Many offices have a quiet room dedicated to meditation to promote mental wellbeing. The presence of greenery has the potential to improve not only aesthetics but also air quality. Indoor plants, desktop planters, communal green features like green walls and vertical gardens can be placed at strategic spots. Such features add to the pleasant and relaxing nature of the workplace along with boosting air circulation indoors.
Customization is the gamechanger
Since every human being relies on their various senses in varying degrees, it is ideal to develop a work environment that can be adapted to the needs of the individual occupying that space. In this sense, the design should be flexible enough to adapt to employees’ needs rather than making employees adapt to its dimensions. Basic office ergonomics talks about employee posture and comfort and includes proper monitor positioning, spinal support, arm and wrist support and footrest design. However, innovative design ideas lead to customisation of those elements to create a space that suits that individual such as bespoke cubicles designed to suit different types of work are also gaining popularity. For example, workstations come with a unique design that can extend into a partial cubicle or with a height-adjustable wall that allows more privacy for in-depth work or a low-walled open cubicle for coordinated teamwork, all at the touch of a button.

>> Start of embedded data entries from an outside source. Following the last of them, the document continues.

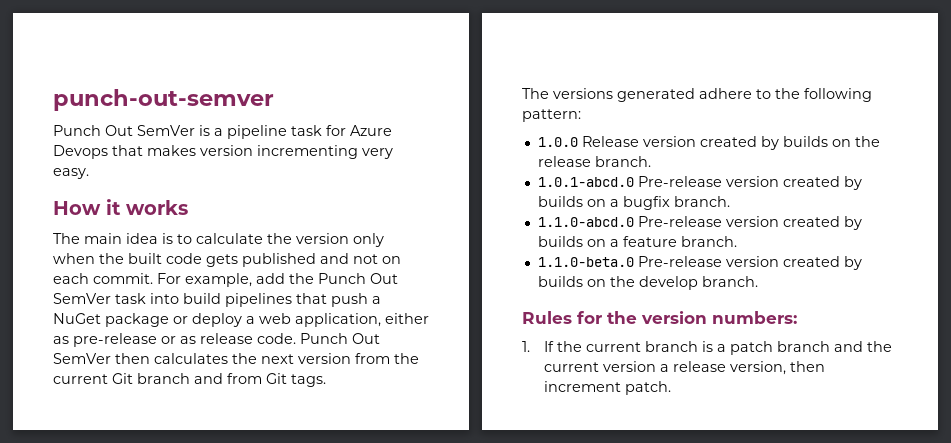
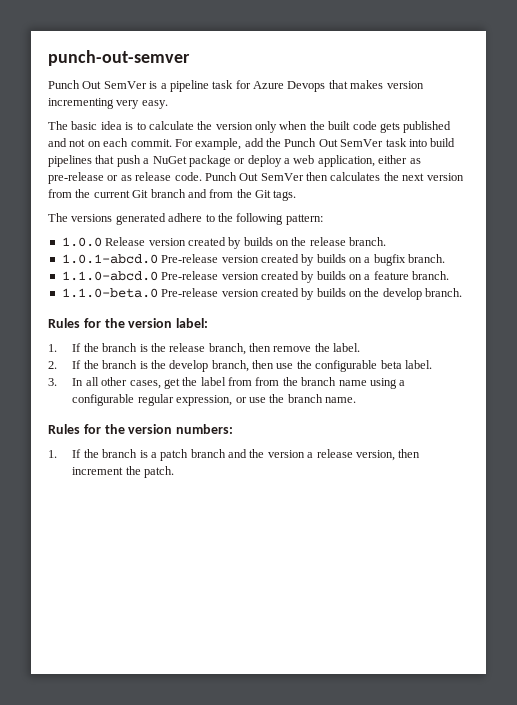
[53,199,188,215] [53,233,122,244] // How it works // The main -> [48,121,98,130] // The basic
(262, 378) none -> [236,189,252,198] the
(758, 281) none -> [48,318,209,328] [48,343,361,355] [48,360,432,372] [48,377,406,389] [72,394,357,406] // Rules for the version label: // 1. If the branch is the release branch, then remove the label. // 2. If the branch is the develop branch, then use the configurable beta label. // 3. In all other cases, get the label from from the branch name using a configurable regular expression, or use the branch name.
[586,342,642,352] current -> (99, 453) none
[544,362,600,372] current -> (265, 453) none
(622, 386) none -> [125,466,141,475] the

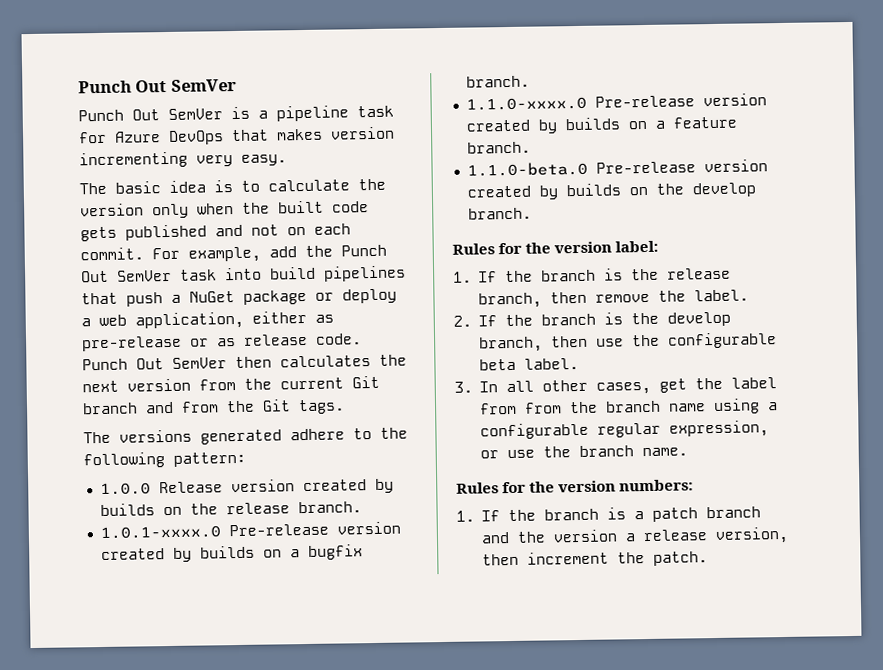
[48,50,190,66] punch-out-semver -> [78,78,237,94] Punch Out SemVer
[287,81,326,92] Devops -> [168,130,224,145] DevOps
[61,254,158,264] 1.0.1-abcd.0 -> [99,525,221,540] 1.0.1-xxxx.0
[61,271,158,281] 1.1.0-abcd.0 -> [465,96,587,111] 1.1.0-xxxx.0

And if you are bored of your cubicle, you can go to a different work area that suits your mood. New-age corporate offices like Northern Trust offer their workers alternate workspaces, each having a different appeal, exclusively designed to beat the monotony. When it comes to office space customization, everything from air conditioner setting to the ambient lighting, ventilation and spatial directions matters. If one team member likes the air-conditioner at 22 degree Celsius, their neighbour may need a jacket. Office space designers are using technology to improvise and customize many things from temperature settings that an individual employee prefers to how they like their cup of coffee from the moment they clock in at work.

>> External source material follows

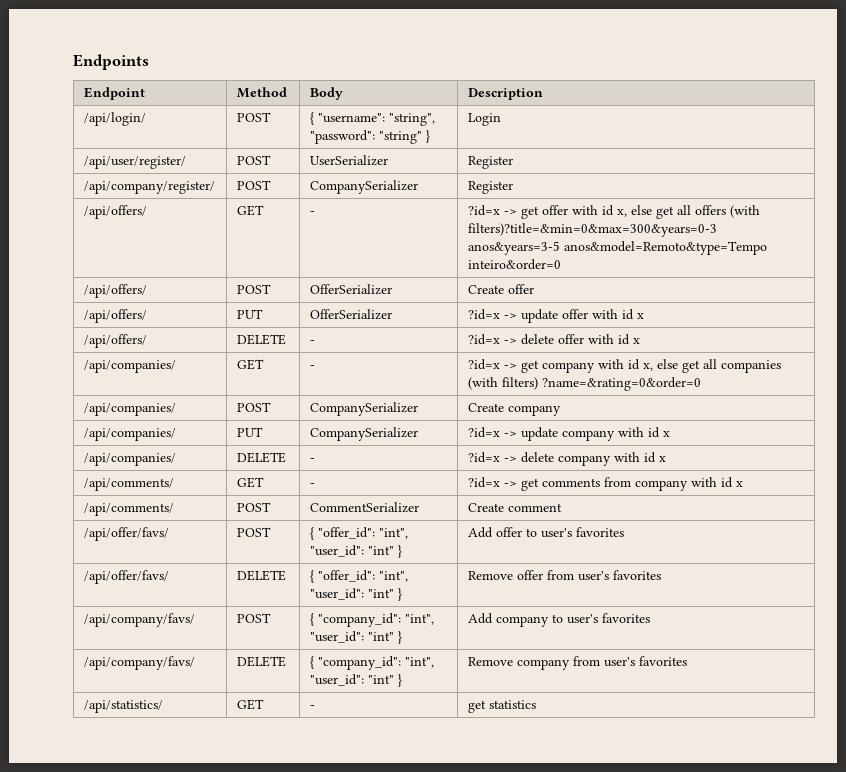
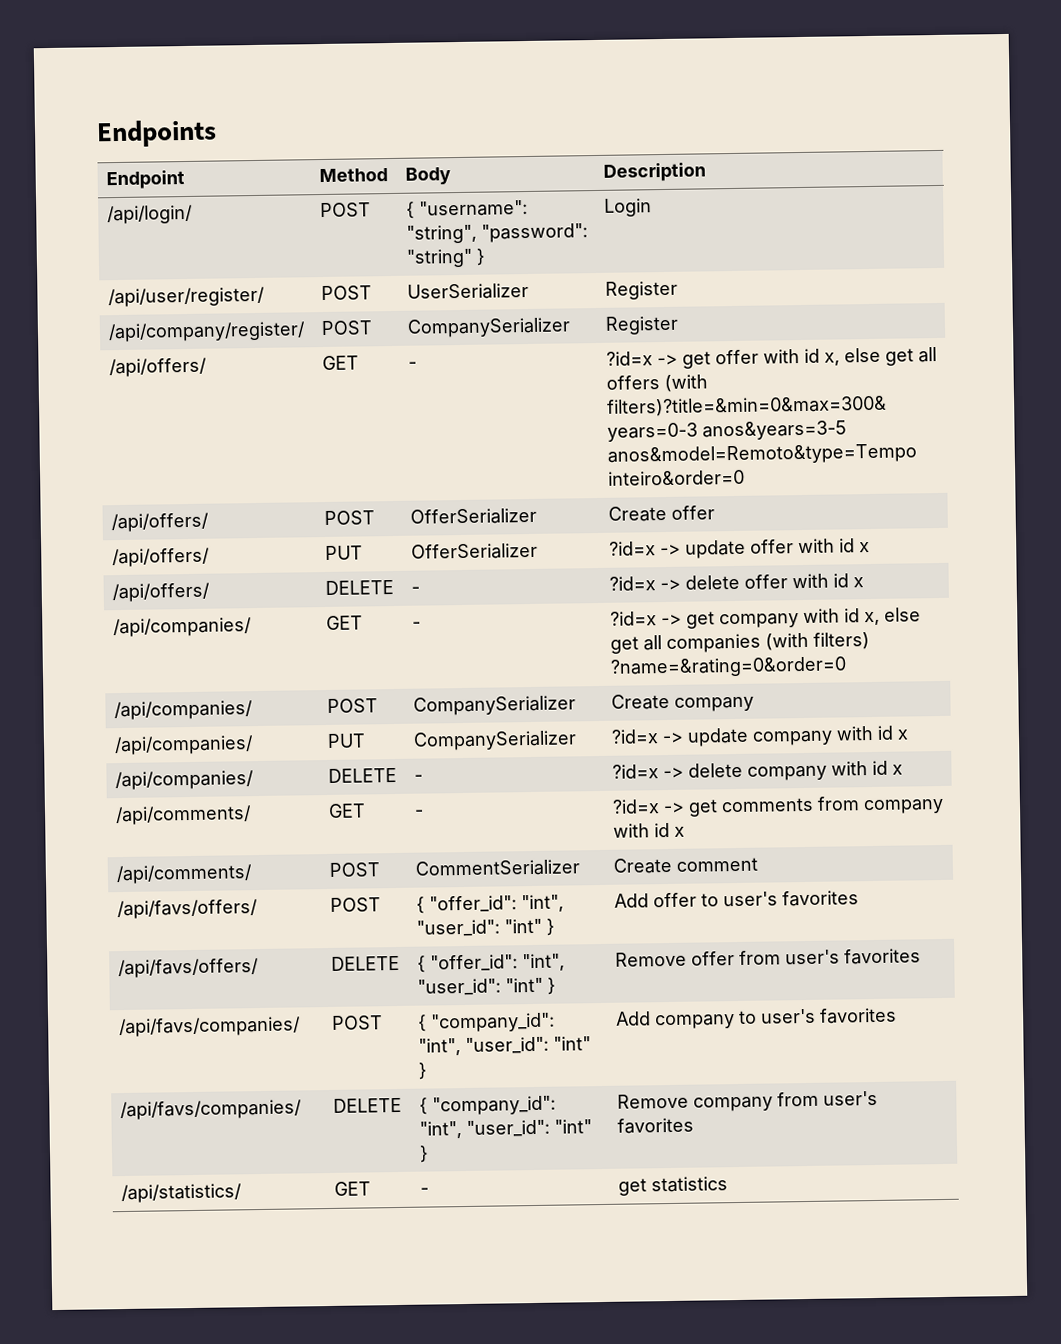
[83,527,169,541] /api/offer/favs/ -> [116,899,258,920] /api/favs/offers/
[83,570,169,584] /api/offer/favs/ -> [117,958,259,979] /api/favs/offers/
[83,613,195,627] /api/company/favs/ -> [118,1016,301,1038] /api/favs/companies/
[83,656,195,670] /api/company/favs/ -> [119,1099,302,1121] /api/favs/companies/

While there is automation available to control ceiling lights according to the time of the day, automatic optimal lighting adjusts the monitor brightness and contrast as per indoor lighting. There are automated window blinds that open and close depending on the amount of sunlight. While customizing, offices must keep the differently-abled in mind. For example, exclusive parking spaces for people with special needs is commonly seen in corporate buildings. Some thoughtful companies are using specially constructed artwork and braille-based directions to help the visually impaired to navigate.
Acoustic customization such as soundproof walls around workstation cabinets and meeting rooms is a common sight. Innovation is trickling in in the form of soothing music in lobbies and individual calling booths for phone and video conferences that offer enhanced privacy.
Ergonomics and thoughtfully designed workspaces are critical for greater employee productivity and well-being. Leading corporate houses are going a step ahead, using technological innovation to steer employee and client experience to new heights. Besides promoting a mindful transition into the millennial corporate culture, these happy workplaces also serve as a carrot to attract new talent. There can be so much more to a swanky new office lobby than meets the eye. As for innovation, we are just getting started.
(The author is Regional Managing Director, Space Matrix India. Views expressed are personal.)